RIOT condition variables without mutex (ISR signaling):


WAKER:
  cond_data = VALUE
  wake_up_waiters(cond_var)

WAITER:
  while (cond_data != VALUE):
      enqueue(cond_var)
      yield()
  dequeue(wq)

First thing to notice is that we left out the mutex completely. Since the mutex is not locked in the ISR, it serves no purpose other than to clutter our representation. Furthermore:

enqueue(cond_var) removes the current thread from the scheduler runqueue and adds it to the condition variable's waiting thread list
yield() tells the scheduler to schedule another thread. Returning from this function is only possible if the current thread is in the scheduler's runqueue (or as soon as that happens).
dequeue(cond_var) removes the current thread from the condition variable's waiting list and adds it back to the scheduler's runqueue. If the thread is already removed, this has no effect.
wake_up_waiters(cond_var) removes ALL threads from the condition variable's waiting list and adds them back to the scheduler's runqueue.

The race condition we discussed previously happens if the waiter misses both condition data update and condition variable signaling:


WAKER:

  cond_data = VALUE
  wake_up_waiters(cond_var)


WAITER:
  while (cond_data != VALUE):


      enqueue(cond_var)
      yield()
  dequeue(wq)

Linux kernel wait queue


WAKER:
  cond_data = VALUE
  wake_up_waiters(wq)

WAITER:
  enqueue(wq)
  while (cond_data != VALUE):
      yield()
      enqueue(wq)
  dequeue(wq)

The waker code didn't change at all. However, the waiter code swaps the positions of the condition data check cond_data != VALUE and enqueue(wq). The condition check always happens after the current thread has been enqueued in the wait queue. In other words, the waiter "queries" the events of the waker in reverse order. This has the implication that we can miss either the condition data check or the wake-up signal, but never both.
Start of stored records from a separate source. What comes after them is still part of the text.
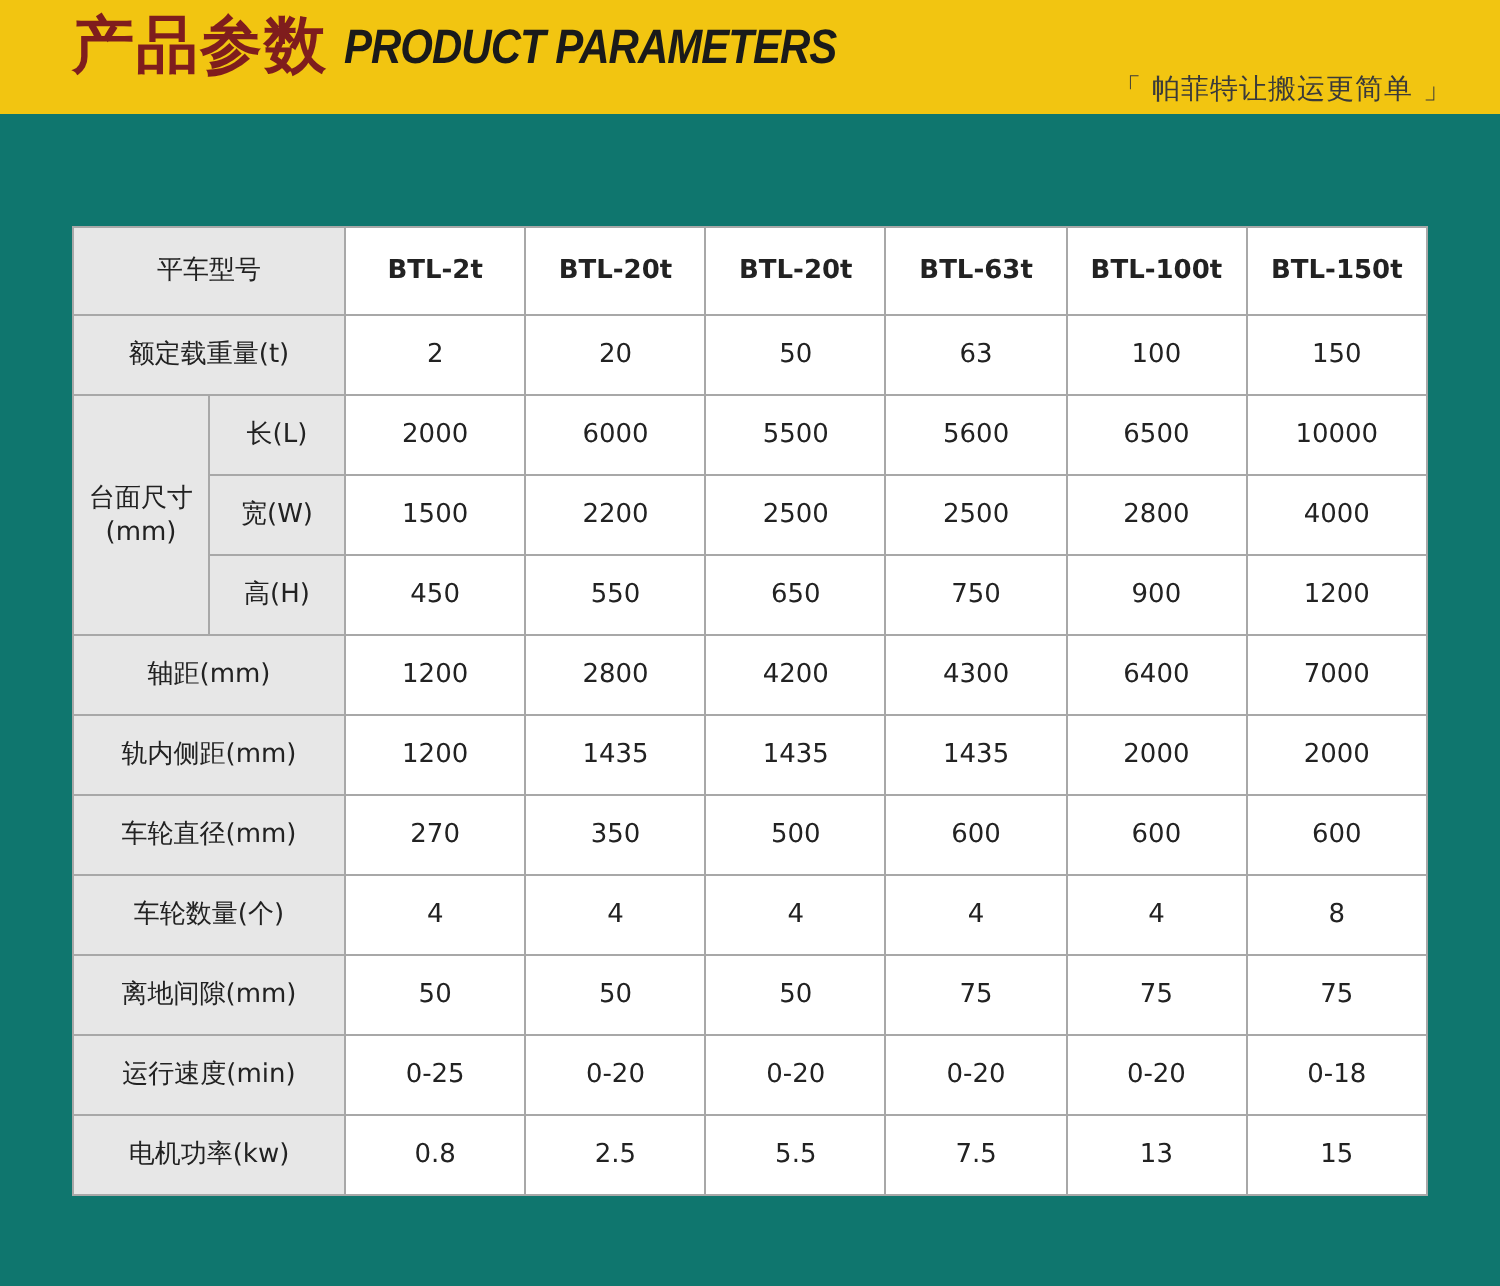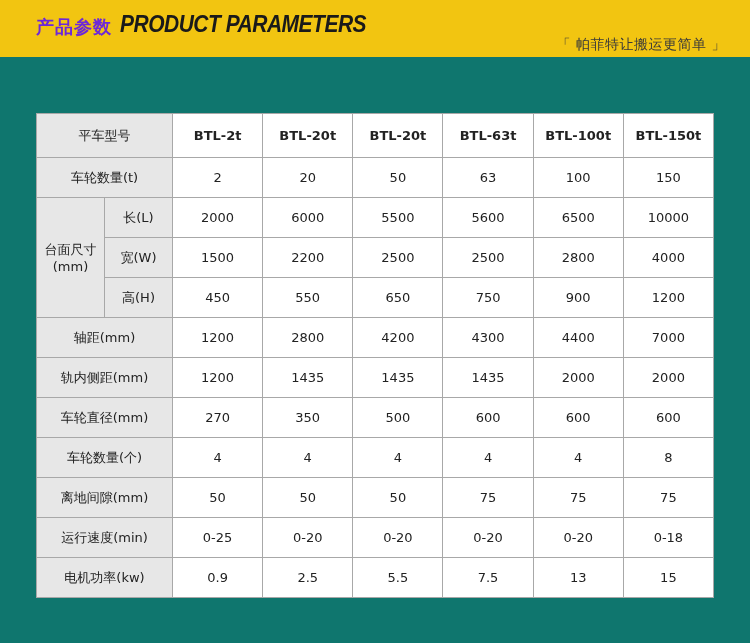"产品参数" .header-cn { color: #6d28d9 -> #7f1d1d; font-family: Liberation Serif, serif -> Liberation Mono, monospace; font-size: 18px -> 31px }
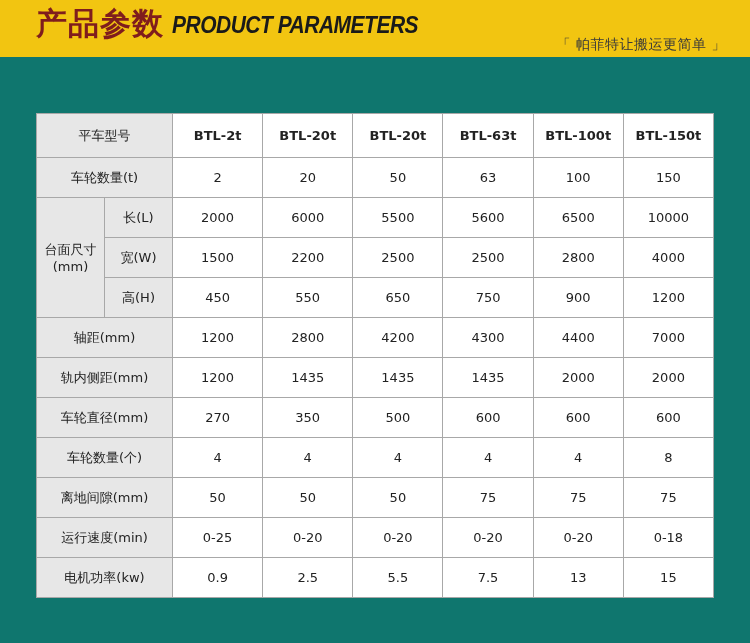"车轮数量(t)" td.label { text: 车轮数 -> 额定载重 }
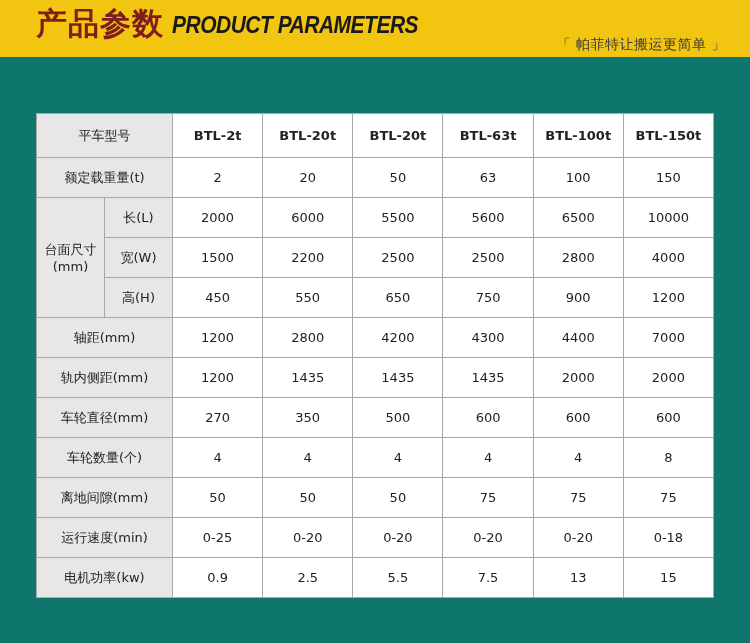"4400" td.val { text: 4400 -> 6400 }
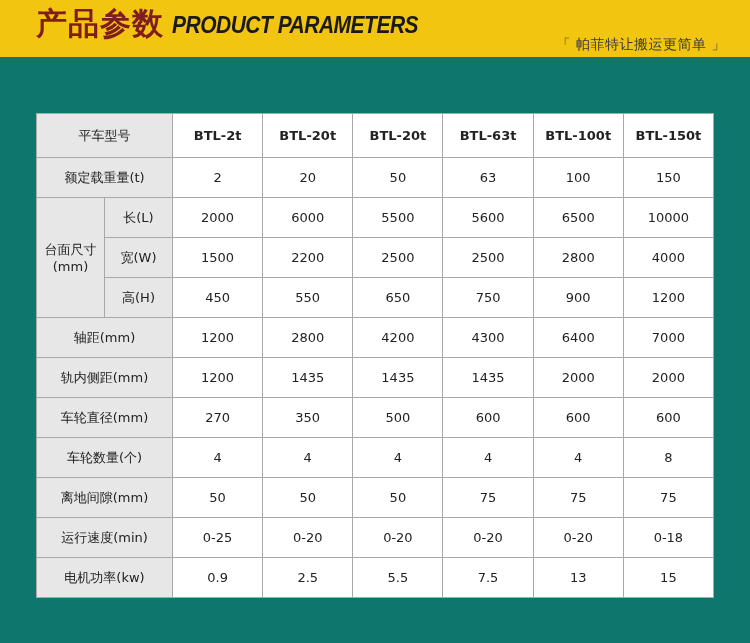"0.9" td.val { text: 0.9 -> 0.8 }
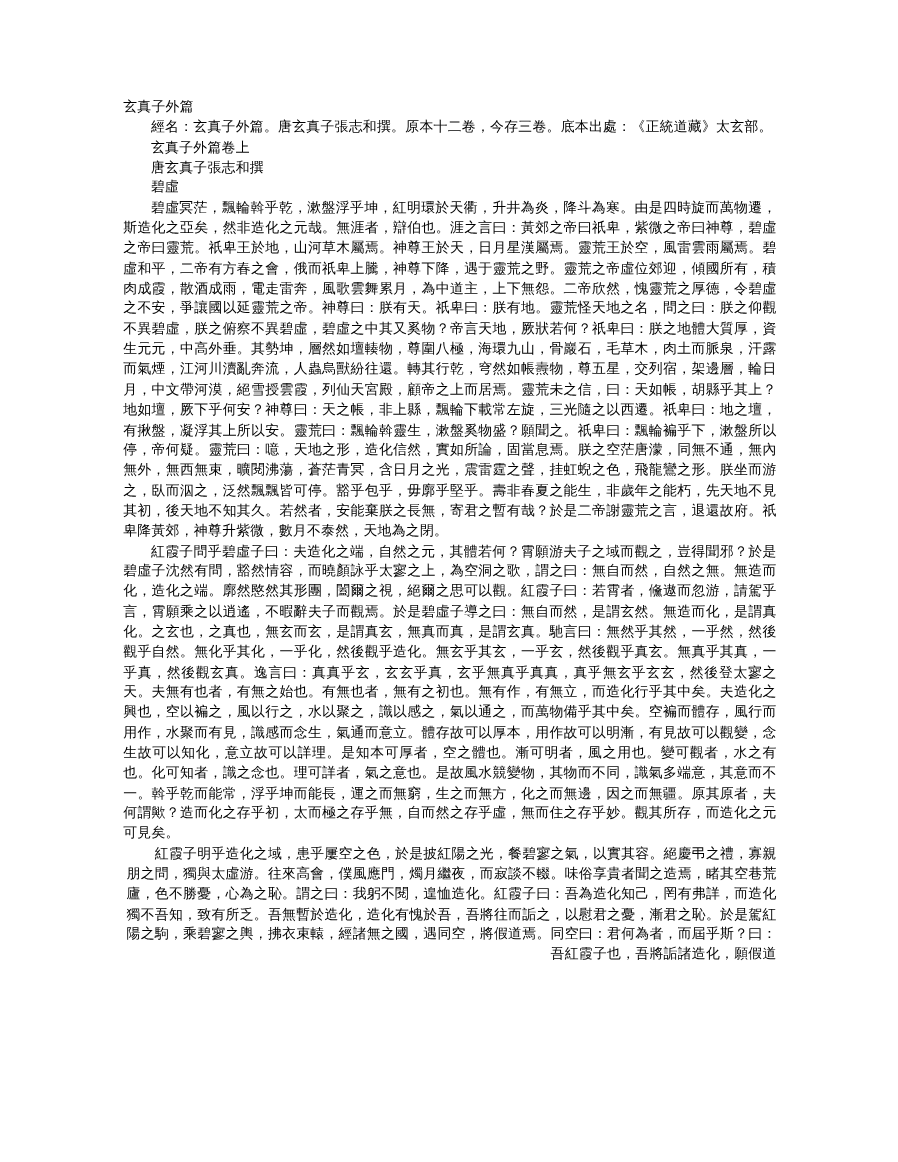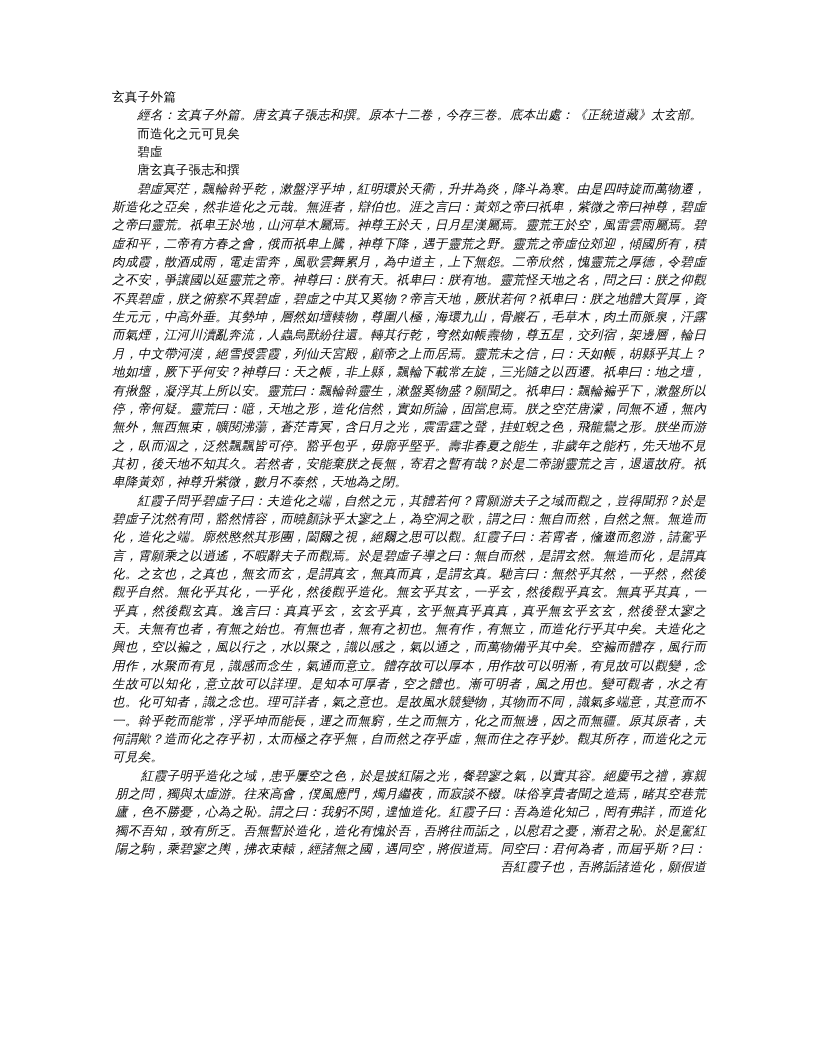"經名：玄真子外篇。唐玄真子張志和撰。原本十二卷，今存三卷。底本出處：《正統道藏》" .para { font-style: italic -> none }
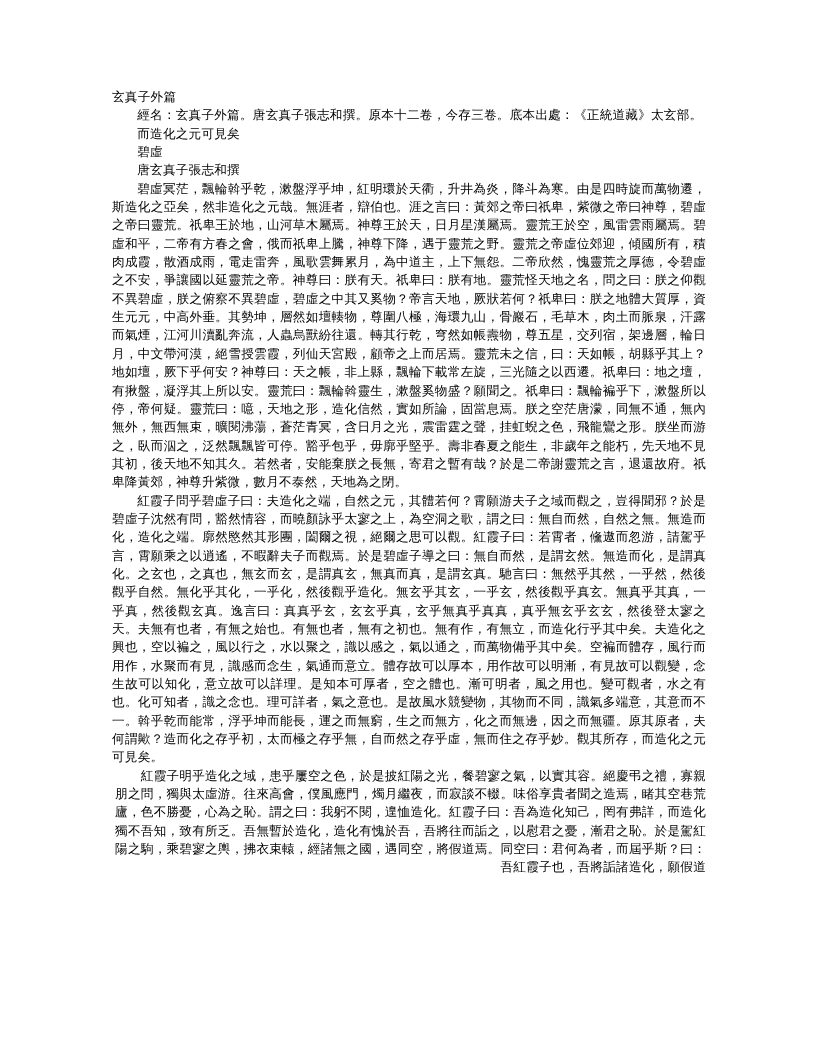"而造化之元可見矣" div.line { text: 而造化之元可見矣 -> 玄真子外篇卷上 }
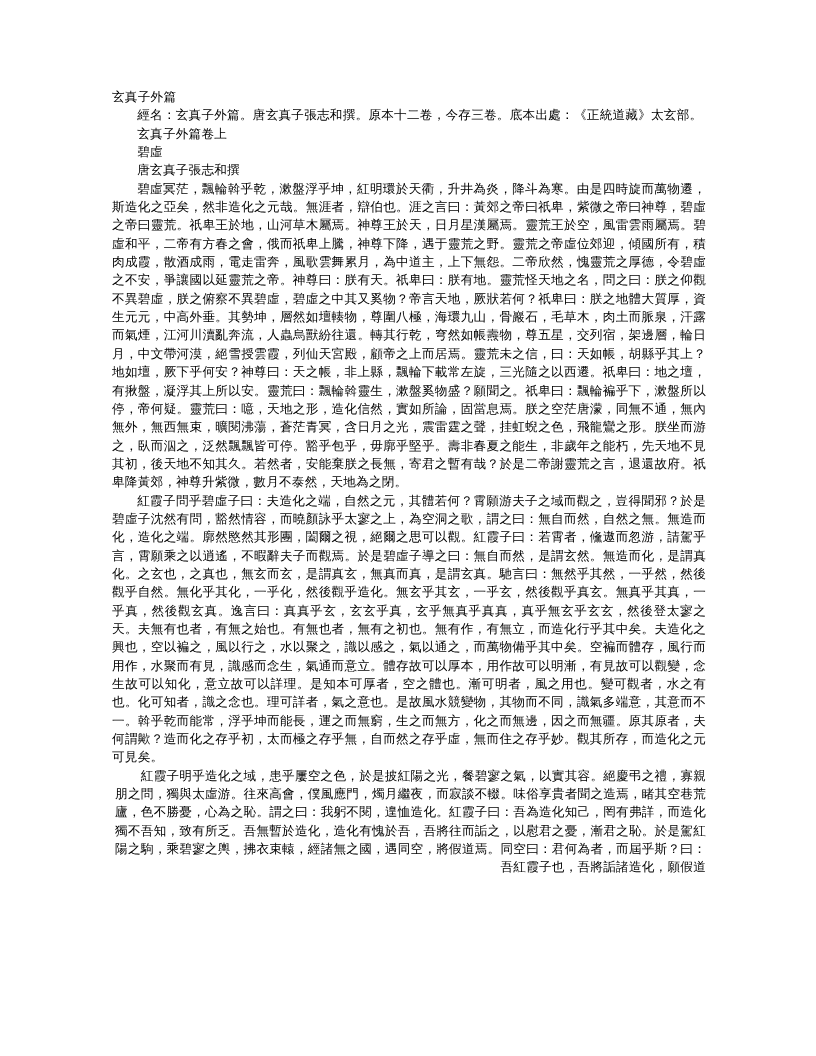"碧虛" div.line { order: before "唐玄真子張志和撰" -> after "唐玄真子張志和撰" }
This concept is neatly explained in the SMP BARRIER PAIRING section of the memory barriers documentation of the Linux kernel.

Let's have a look at some possible execution scenarios to see why this works.

Waiter sees cond_data == VALUE and doesn't enter the loop:


WAKER:
  cond_data = VALUE
  wake_up_waiters(wq)


WAITER:


  enqueue(wq)
  while (cond_data != VALUE):
      yield()
      enqueue(wq)
  dequeue(wq)

yield() will return because the thread is back in the runqueue:


WAKER:


  cond_data = VALUE
  wake_up_waiters(wq)


WAITER:
  enqueue(wq)
  while (cond_data != VALUE):
            

      yield()
      enqueue(wq)
  dequeue(wq)

wake_up_waiters(wq) will put the waiter back into the runqueue:


WAKER:


  cond_data = VALUE

  wake_up_waiters(wq)


WAITER:
  enqueue(wq)
  while (cond_data != VALUE):

      yield()

      enqueue(wq)
  dequeue(wq)

I'll let it as an exercise for the reader to come up with other scenarios and convince themselves that the waiter will never miss the condition. For the next episode of this series, I'm going to (try to) implement a Linux-style wait queue for the RIOT OS.